Urban parks, existing today have produced a plethora of pursposes for humans to engage within their boundaries. They act as the lungs of the city, providing fresh air and clean water in a densely populated areas of NYC. Acting as a common ground, the parks in our city, help the members of the community to interact and intersect. They present haven for the escapees from urban frenzy and aspire all kinds of recreation. They perform the task of housing multiple war memorials: surrogate graves for the fallen soldiers that died in foreign lands. NYC’s parks serve as areas where citizens can elevate themsleves by indulging in the various theatrical events (dances, shows, concerts).
Therefore, New York City’s parks depict a model in the landscape discourse. Through its qualities, we become aware that these green patches of urban landscape in fact, form and influence our lives. It makes us wonder how much we are indeed entagled and depended on their presence. So we should definitely reconsider network-approaches where everything within culture is a product of mediation with heterogeneous networks linking various kinds of entities.
-Branka
References and Links:
-Bender B. 2002. Time and Landscape, Current Anthropology, Vol. 43, The Wenner-Gren Foundation for Antropological Research.

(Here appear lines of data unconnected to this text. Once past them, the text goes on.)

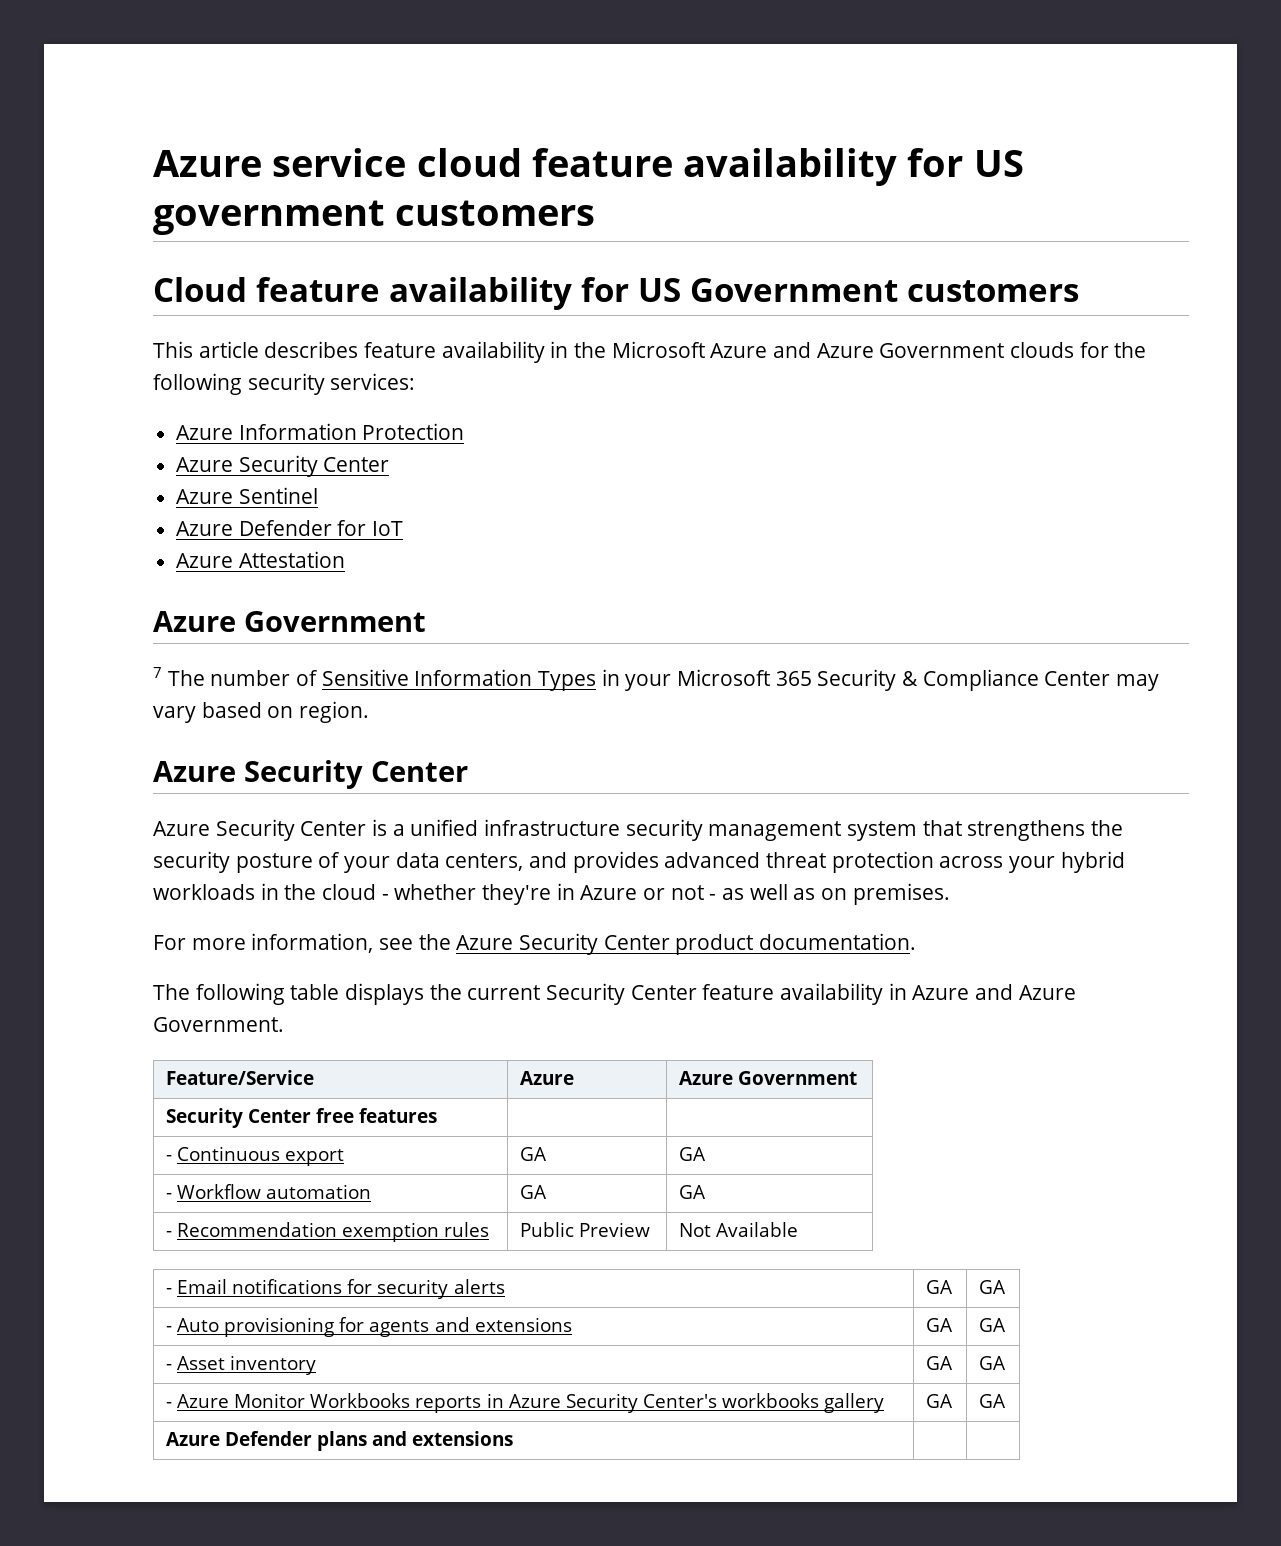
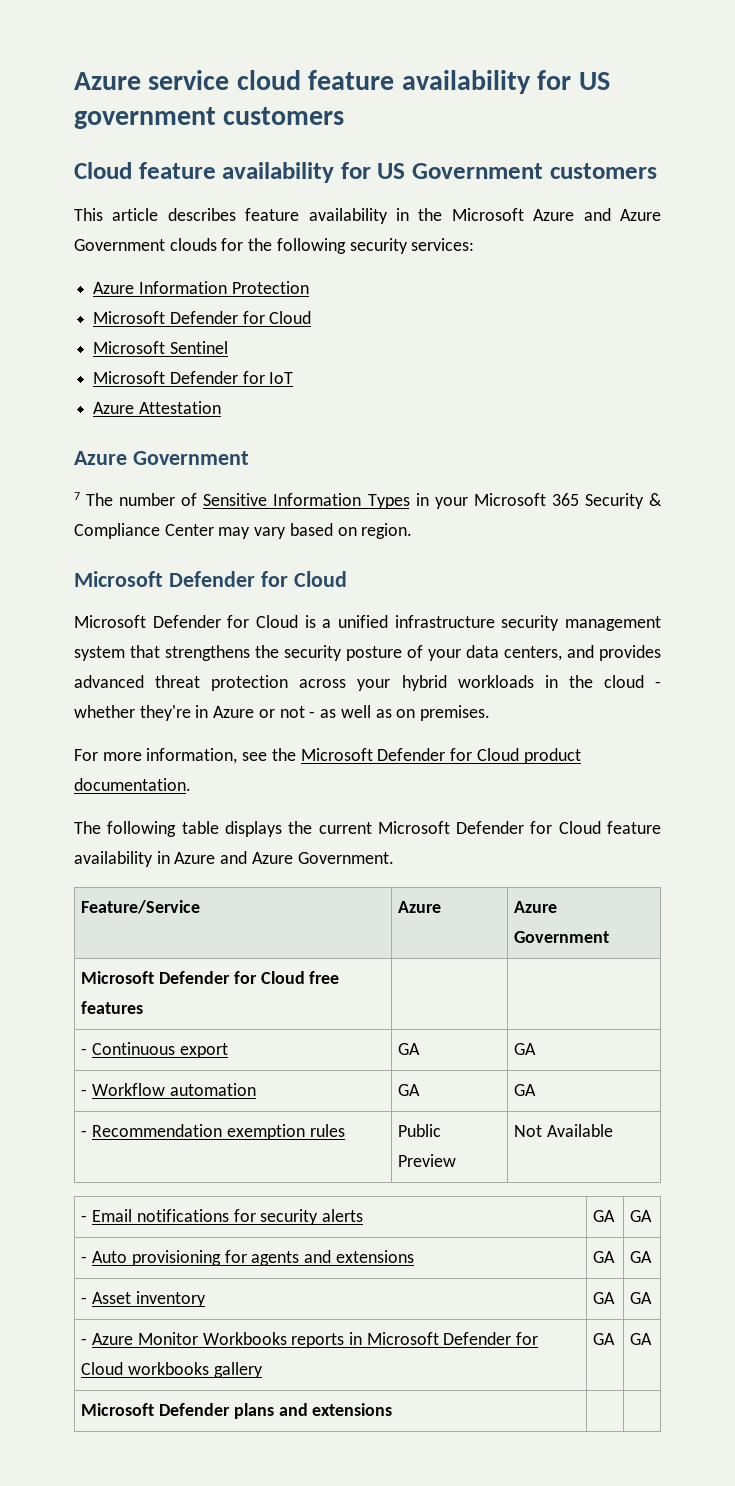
[176,455,390,477] [176,489,234,504] Azure Security Center // Azure -> [93,311,312,324] [93,341,166,354] Microsoft Defender for Cloud // Microsoft
[176,521,234,536] Azure -> [93,371,166,384] Microsoft
[153,760,468,789] [153,819,367,841] Azure Security Center // Azure Security Center -> [74,571,347,587] [74,615,298,628] Microsoft Defender for Cloud // Microsoft Defender for Cloud
[456,933,670,955] Azure Security Center -> [300,748,519,761] Microsoft Defender for Cloud
[546,983,697,1005] Security Center -> [377,821,601,834] Microsoft Defender for Cloud
[165,1108,312,1128] Security Center -> [81,971,305,984] Microsoft Defender for Cloud
[508,1393,717,1413] Azure Security Center's -> [366,1332,539,1345] [81,1362,124,1375] Microsoft Defender for Cloud
[165,1432,220,1446] Azure -> [81,1403,155,1416] Microsoft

-Louv, Richard. 2008.Last Child in the Woods: Saving our Children from Nature-Deficit
Disorder. 2 ed. Chapel Hill, NC: Algonquin Books of Chapel Hill.
-Olmstead, Frederick Law.2008. "A Review of Recent Changes, and Changes Which Have
Been Projected, in the Plans of the Central Park." American Earth:
Environmental Writing Since Thoreau. Ed. Bill McKibben. New York: Literary
Classics of the United States.
- Olsen. B. 2003. Material Culture after Text: Re-Membering Things in Norwegian Archaeological Review, vol. 36, No. 2.